In a nutshell: Attack exploits security flaw in Copilot Enterprise for one-click data theft from Microsoft productivity platforms.
A vulnerability chain called SearchLeak in Microsoft 365 Copilot Enterprise allows attackers to extract sensitive data from a target user’s mailbox, OneDrive or SharePoint through a specially crafted URL.
A vulnerability chain designated SearchLeak has been identified in Microsoft 365 Copilot Enterprise. It enables attackers to access confidential data from cloud storage and email systems of target users.
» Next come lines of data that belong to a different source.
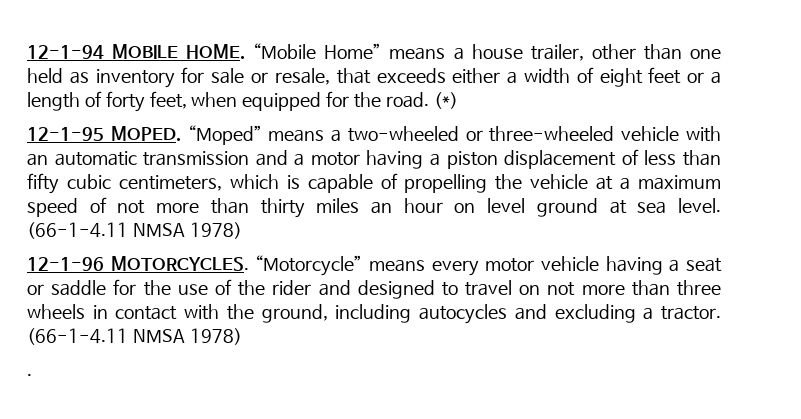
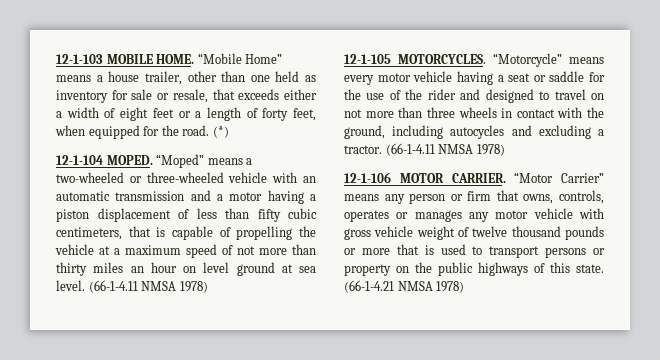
- 12-1-94 MOBILE HOME.
+ 12-1-103 MOBILE HOME.
- 12-1-95 MOPED.
+ 12-1-104 MOPED.
- “Moped” means a two-wheeled or three-wheeled vehicle with an automatic transmission and a motor having a piston displacement of less than fifty cubic centimeters, which is capable of propelling the vehicle at a maximum speed of not more than thirty miles an hour on level ground at sea level.
+ “Moped” means a two-wheeled or three-wheeled vehicle with an automatic transmission and a motor having a piston displacement of less than fifty cubic centimeters, that is capable of propelling the vehicle at a maximum speed of not more than thirty miles an hour on level ground at sea level.
- 12-1-96 MOTORCYCLES.
+ 12-1-105 MOTORCYCLES.
- .
+ 12-1-106 MOTOR CARRIER. “Motor Carrier” means any person or firm that owns, controls, operates or manages any motor vehicle with gross vehicle weight of twelve thousand pounds or more that is used to transport persons or property on the public highways of this state. (66-1-4.21 NMSA 1978)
The attack works via a specially crafted URL that a user only needs to click to trigger the theft – without requiring any further user interaction.
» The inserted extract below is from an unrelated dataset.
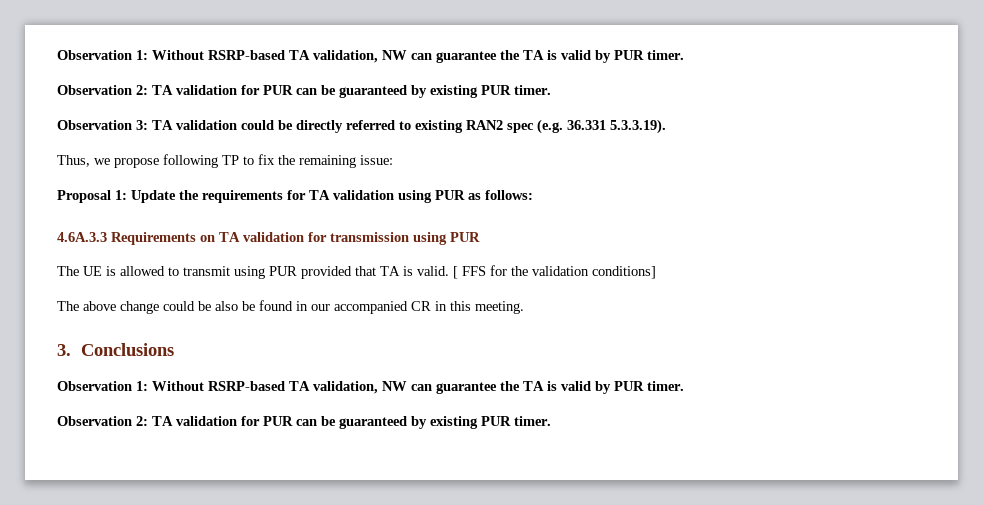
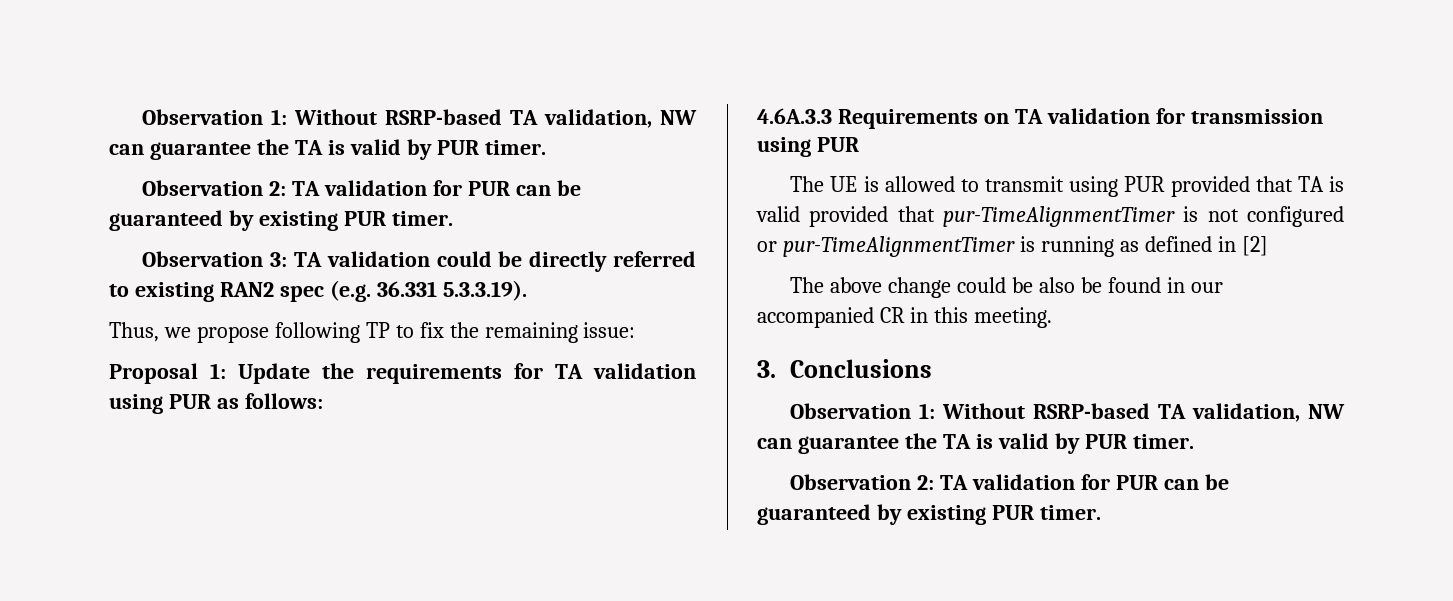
- The UE is allowed to transmit using PUR provided that TA is valid. [ FFS for the validation conditions]
+ The UE is allowed to transmit using PUR provided that TA is valid provided that pur-TimeAlignmentTimer is not configured or pur-TimeAlignmentTimer is running as defined in [2]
The vulnerability affects the search functionality in Copilot Enterprise and makes it possible to extract confidential content from multiple Microsoft services: emails from Exchange, files from OneDrive, and documents and data from SharePoint instances. This poses a critical risk particularly for enterprises that operate Copilot Enterprise productively in their cloud infrastructure.
For CISOs, this security flaw represents an immediate threat to all Copilot Enterprise implementations. The one-click nature of the attack significantly lowers the technical barrier to successful attacks. Employees can be tricked via social engineering or crafted links in emails to open the URL without requiring any additional malware or exploitable user behavior.
It is recommended to review the current status of Microsoft 365 Copilot Enterprise in your infrastructure, apply security patches promptly, and educate users not to click on suspicious links.
Source: www.bleepingcomputer.com · Published 15 June 2026
Lumi AI News — AI-assisted curation pursuant to Article 50 EU AI Act. Paraphrase and classification by Lumi News Pipeline v1.7.1.